Brownlows is one of Margaret Oliphant’s many Victorian novels, possibly part of her Carlingford Chronicles or one of her other connected series of English provincial fiction. Oliphant was one of the most prolific and respected writers of the Victorian era, with a working career that produced more than ninety novels and hundreds of articles, all written under the financial pressure of supporting her own children and several extended family members after her husband’s early death.

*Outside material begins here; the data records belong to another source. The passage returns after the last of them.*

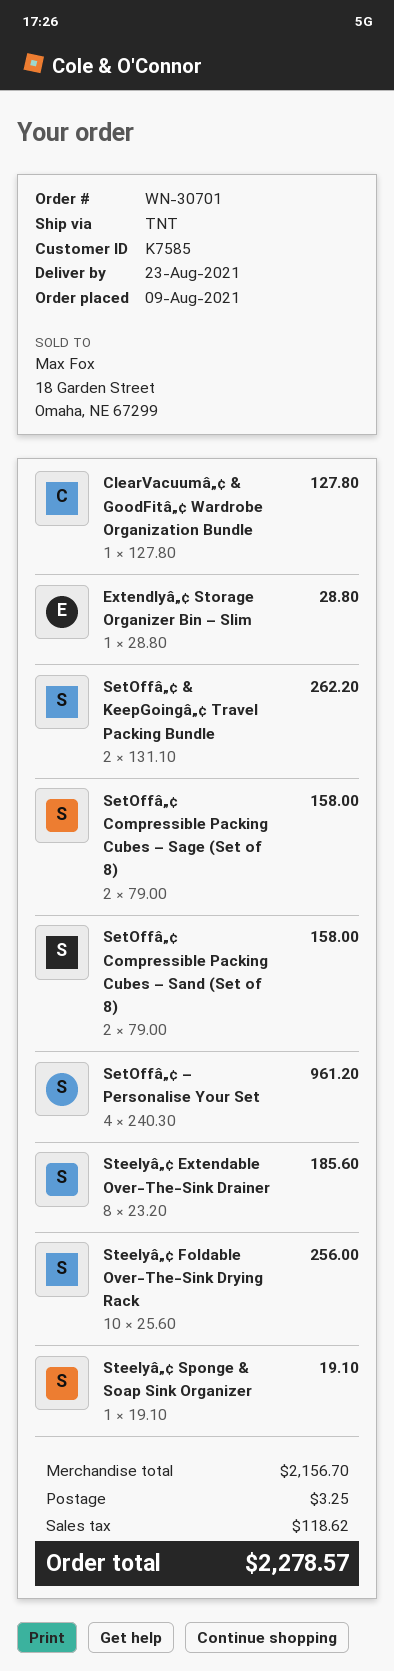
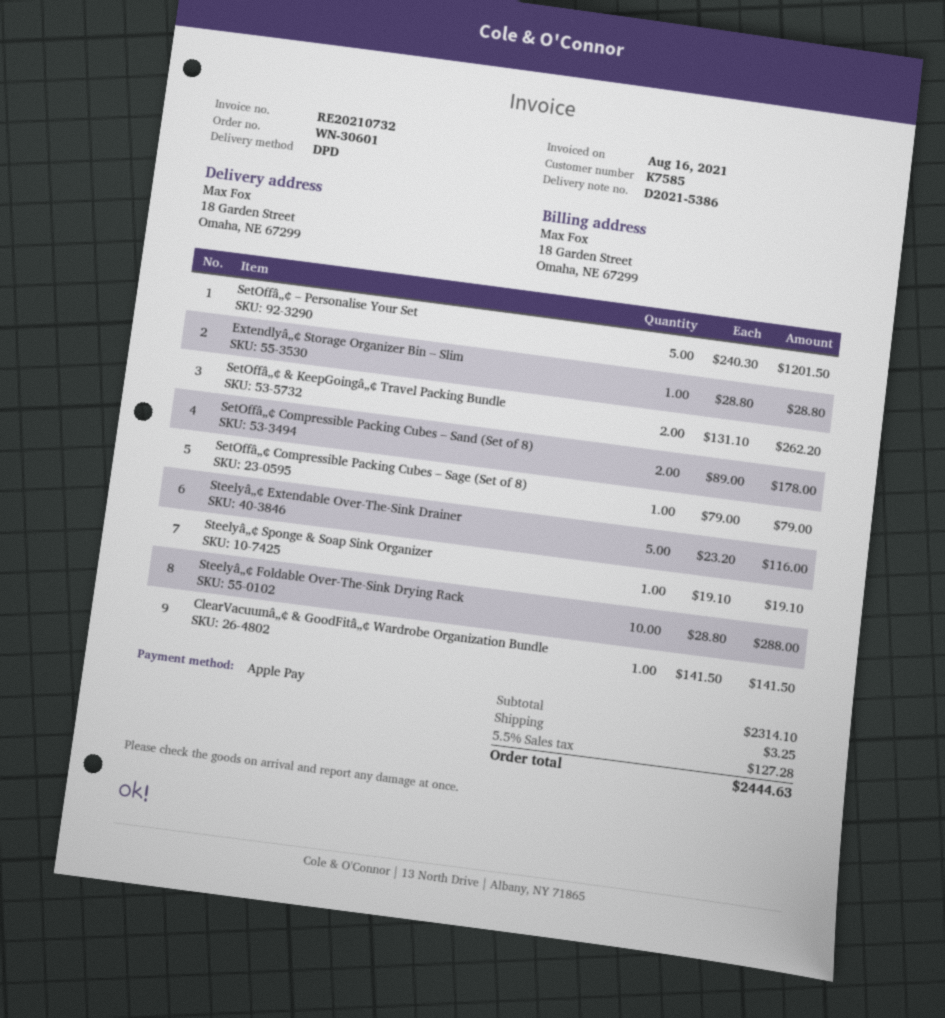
order number: WN-30701 -> WN-30601
shipping method: TNT -> DPD
ClearVacuumâ„¢ & GoodFitâ„¢ Wardrobe Organization Bundle: 1 x 127.80 = 127.80 -> 1 x 141.50 = 141.50
SetOffâ„¢ Compressible Packing Cubes – Sage (Set of 8): 2 x 79.00 = 158.00 -> 1 x 79.00 = 79.00
SetOffâ„¢ Compressible Packing Cubes – Sand (Set of 8): 2 x 79.00 = 158.00 -> 2 x 89.00 = 178.00
SetOffâ„¢ – Personalise Your Set: 4 x 240.30 = 961.20 -> 5 x 240.30 = 1201.50
Steelyâ„¢ Extendable Over-The-Sink Drainer: 8 x 23.20 = 185.60 -> 5 x 23.20 = 116.00
Steelyâ„¢ Foldable Over-The-Sink Drying Rack: 10 x 25.60 = 256.00 -> 10 x 28.80 = 288.00
subtotal: 2156.70 -> 2314.10
tax: 118.62 -> 127.28
total: 2278.57 -> 2444.63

The Brownlows of the title likely refers to a particular family whose various members and their interlocking relationships drive the central plot of the novel. Oliphant’s novels often built around the slow developing relationships within and between specific Victorian middle class families, with the rigid social codes and economic constraints of the period providing both the structural framework and the source of the various complications that her plots worked through. The Brownlow family novel would fit comfortably into her wider catalogue of careful psychological observation of middle class Victorian English life.

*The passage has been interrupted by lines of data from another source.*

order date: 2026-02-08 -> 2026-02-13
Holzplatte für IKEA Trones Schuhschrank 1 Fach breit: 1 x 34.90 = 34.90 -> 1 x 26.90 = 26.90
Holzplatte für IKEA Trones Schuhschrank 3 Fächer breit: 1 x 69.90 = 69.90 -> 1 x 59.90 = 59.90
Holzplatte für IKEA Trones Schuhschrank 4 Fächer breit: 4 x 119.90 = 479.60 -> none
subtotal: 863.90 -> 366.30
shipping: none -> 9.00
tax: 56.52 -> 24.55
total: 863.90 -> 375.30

What distinguishes Oliphant from many of her contemporaries is her unsparing eye for the limitations of the social world she was depicting. Her novels are sometimes funny, often moving, and almost always more morally complicated than their domestic settings would suggest. She was not a sentimental writer despite the sometimes sentimental subject matter she worked with, and her best novels reward the patient reader with insights into Victorian middle class life that drier social histories cannot match. The Brownlow family novel would give her room to develop the kind of careful character work that her best fiction shows.
Oliphant’s prose is unhurried in the way Victorian novels often are, with long passages of psychological observation, careful descriptions of social setting, and dialogue that captures the formal rhythms of polite middle class speech in the period. The pacing is slower than modern novels and the prose is in the formal late Victorian style, but readers who settle into the rhythm find a strong, character driven novel that takes its time with its themes.

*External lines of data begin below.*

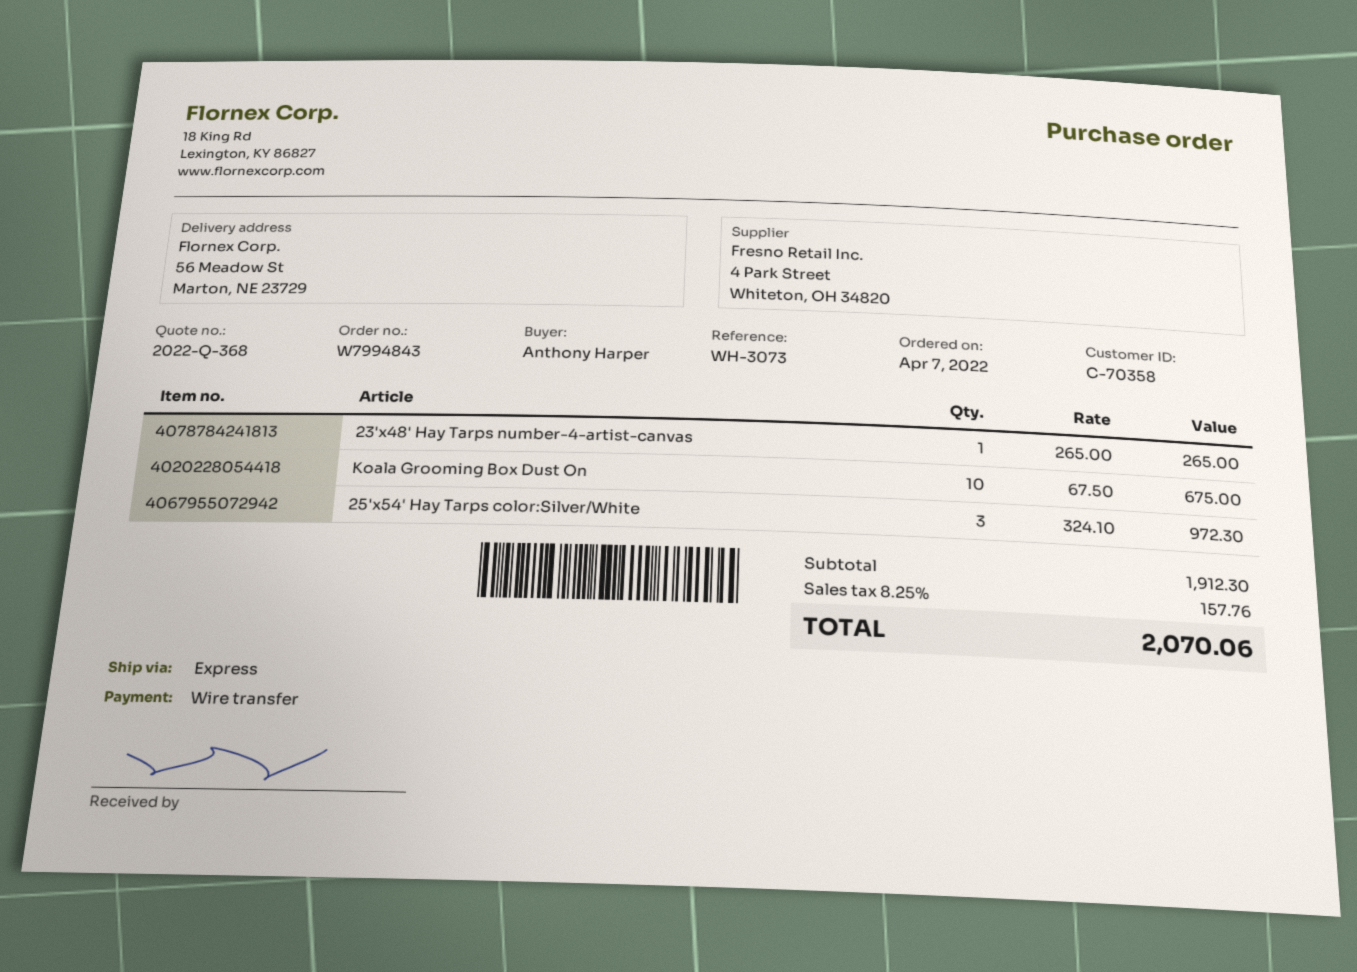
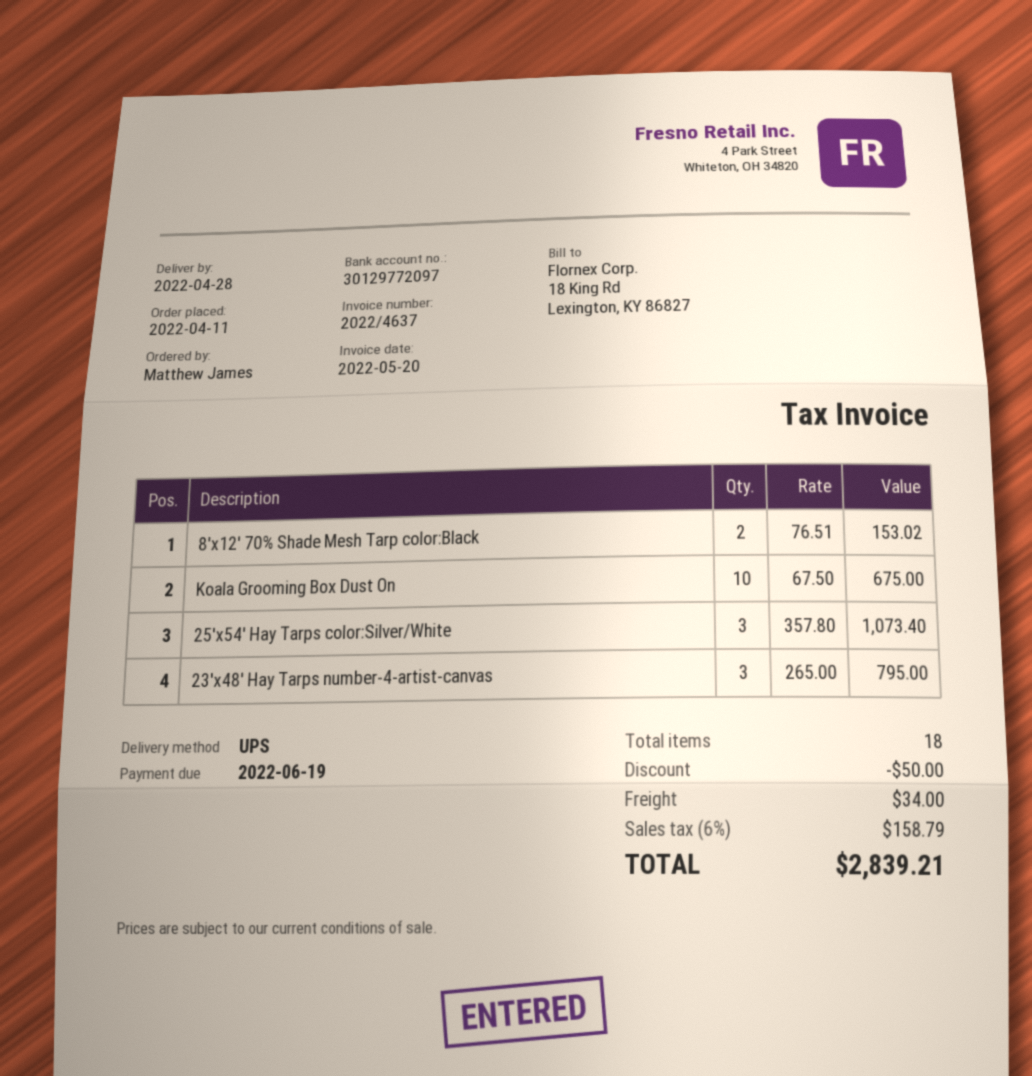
order date: 2022-04-07 -> 2022-04-11
ordered by: Anthony Harper -> Matthew James
shipping method: express -> UPS
23'x48' Hay Tarps number-4-artist-canvas: 1 x 265.00 = 265.00 -> 3 x 265.00 = 795.00
25'x54' Hay Tarps color:Silver/White: 3 x 324.10 = 972.30 -> 3 x 357.80 = 1073.40
8'x12' 70% Shade Mesh Tarp color:Black: none -> 2 x 76.51 = 153.02
discount: none -> 50.00
shipping: none -> 34.00
tax: 8.25% = 157.76 -> 6% = 158.79
total: 2070.06 -> 2839.21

For readers interested in Victorian fiction, in the wider catalogue of Margaret Oliphant beyond her famous Carlingford novels and her ghost stories, or in the women writers of the era who have been overshadowed by their male contemporaries, Brownlows is worth knowing. The novel sits in the wider body of work that Oliphant produced across her remarkable career, and the family novel format gives readers a sample of the kind of careful Victorian fiction that her best work shows.